Kini, pemaknaan istilah itu rupanya telah meluas. Tak lagi bagi mereka yang 'dikenal' nekad beradu jotos ---berkelahi secara fisik hingga mencederai bahkan menghilangkan nyawa orang lain --- sekedar untuk memenuhi kehendak maupun menyelesaikan perselisihan. Prilaku intimidatif itu berkembang untuk menciutkan nyali yang lain sehingga akhirnya mereka cenderung atau terpaksa mengalah, menghindar, bahkan menghambakan diri. Intinya, terjadi pengkondisian yang tak setara dan berimbang. Para preman, seperti biasanya, memaksakan kehendak agar menguasai berbagai keistimewaan.
Tabiat buruk itu ternyata telah merasuk mereka yang 'memiliki' bermacam jenis 'kelebihan' yang lain. Mulai dari otoritas yang diamanahkan untuk menjalankan pemerintahan, pengaruh politik, kedudukan sosial dan kemasyarakatan, ilmu pengetahuan dan teknologi, hingga keimanan dan pemahaman agama.
Pangkal soalnya mungkin pada kesepakatan. Baik yang berlaku formal maupun informal.
Mereka yang 'disepakati' memiliki dan menguasai 'kelebihan' itu lalai, abai, bahkan sengaja menyalah-gunakannya. Padahal, kita selalu mengagungkan ungkapan 'mensyukuri segala nikmat Tuhan untuk kebahagiaan hidup dan kesejahteraan bersama seluruh umat manusia'.
Bukankah semestinya 'kelebihan yang dimiliki' itu didaya-gunakan untuk mencerahkan yang lain?

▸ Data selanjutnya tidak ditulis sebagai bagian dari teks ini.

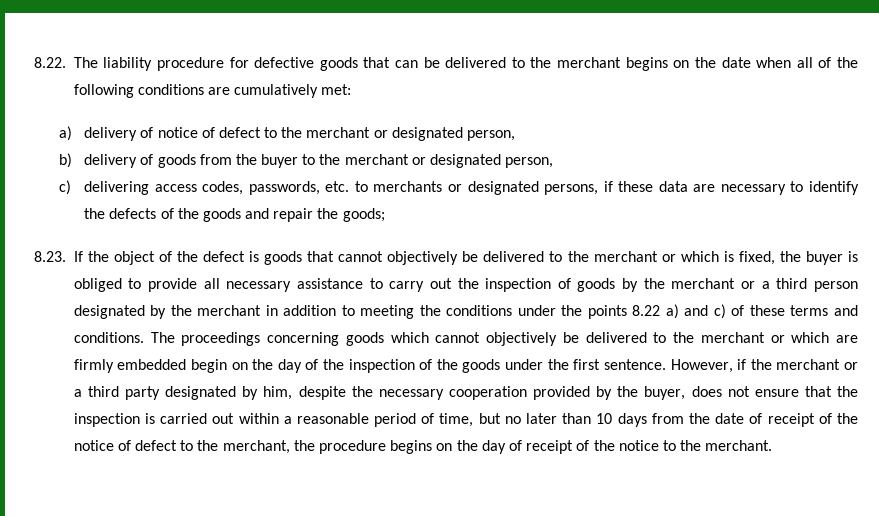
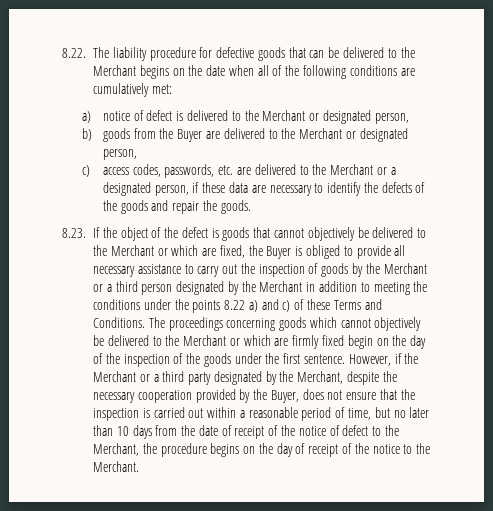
- 8.22. The liability procedure for defective goods that can be delivered to the merchant begins on the date when all of the following conditions are cumulatively met:
+ 8.22. The liability procedure for defective goods that can be delivered to the Merchant begins on the date when all of the following conditions are cumulatively met:
- a) delivery of notice of defect to the merchant or designated person,
+ a) notice of defect is delivered to the Merchant or designated person,
- b) delivery of goods from the buyer to the merchant or designated person,
+ b) goods from the Buyer are delivered to the Merchant or designated person,
- c) delivering access codes, passwords, etc. to merchants or designated persons, if these data are necessary to identify the defects of the goods and repair the goods;
+ c) access codes, passwords, etc. are delivered to the Merchant or a designated person, if these data are necessary to identify the defects of the goods and repair the goods.
- 8.23. If the object of the defect is goods that cannot objectively be delivered to the merchant or which is fixed, the buyer is obliged to provide all necessary assistance to carry out the inspection of goods by the merchant or a third person designated by the merchant in addition to meeting the conditions under the points 8.22 a) and c) of these terms and conditions.
+ 8.23. If the object of the defect is goods that cannot objectively be delivered to the Merchant or which are fixed, the Buyer is obliged to provide all necessary assistance to carry out the inspection of goods by the Merchant or a third person designated by the Merchant in addition to meeting the conditions under the points 8.22 a) and c) of these Terms and Conditions.
- The proceedings concerning goods which cannot objectively be delivered to the merchant or which are firmly embedded begin on the day of the inspection of the goods under the first sentence.
+ The proceedings concerning goods which cannot objectively be delivered to the Merchant or which are firmly fixed begin on the day of the inspection of the goods under the first sentence.
- However, if the merchant or a third party designated by him, despite the necessary cooperation provided by the buyer, does not ensure that the inspection is carried out within a reasonable period of time, but no later than 10 days from the date of receipt of the notice of defect to the merchant, the procedure begins on the day of receipt of the notice to the merchant.
+ However, if the Merchant or a third party designated by the Merchant, despite the necessary cooperation provided by the Buyer, does not ensure that the inspection is carried out within a reasonable period of time, but no later than 10 days from the date of receipt of the notice of defect to the Merchant, the procedure begins on the day of receipt of the notice to the Merchant.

Lihat betapa tololnya kita sekarang!
Sungguh sangat tak terhitung waktu, energi, materi, dan perasaan yang disia-siakan hanya untuk saling menjatuhkan calon-calon pemimpin yang telah bersedia menampilkan dirinya ke depan. Sudah barang tentu mereka semua adalah sosok-sosok istimewa dan terpilih. Jika tidak, bagaimana mungkin mampu mencapai status calonnya itu?
+++
Tapi ternyata, kearifan manusia sebagai makhluk sosial yang kodratnya selalu hidup bersama dengan yang lain itu, semakin sirna dan kita semua turut tidak memperdulikannya!
+++
Semua karena label-label subyektif yang hampir diluar kekuasaan kita sebagai manusia.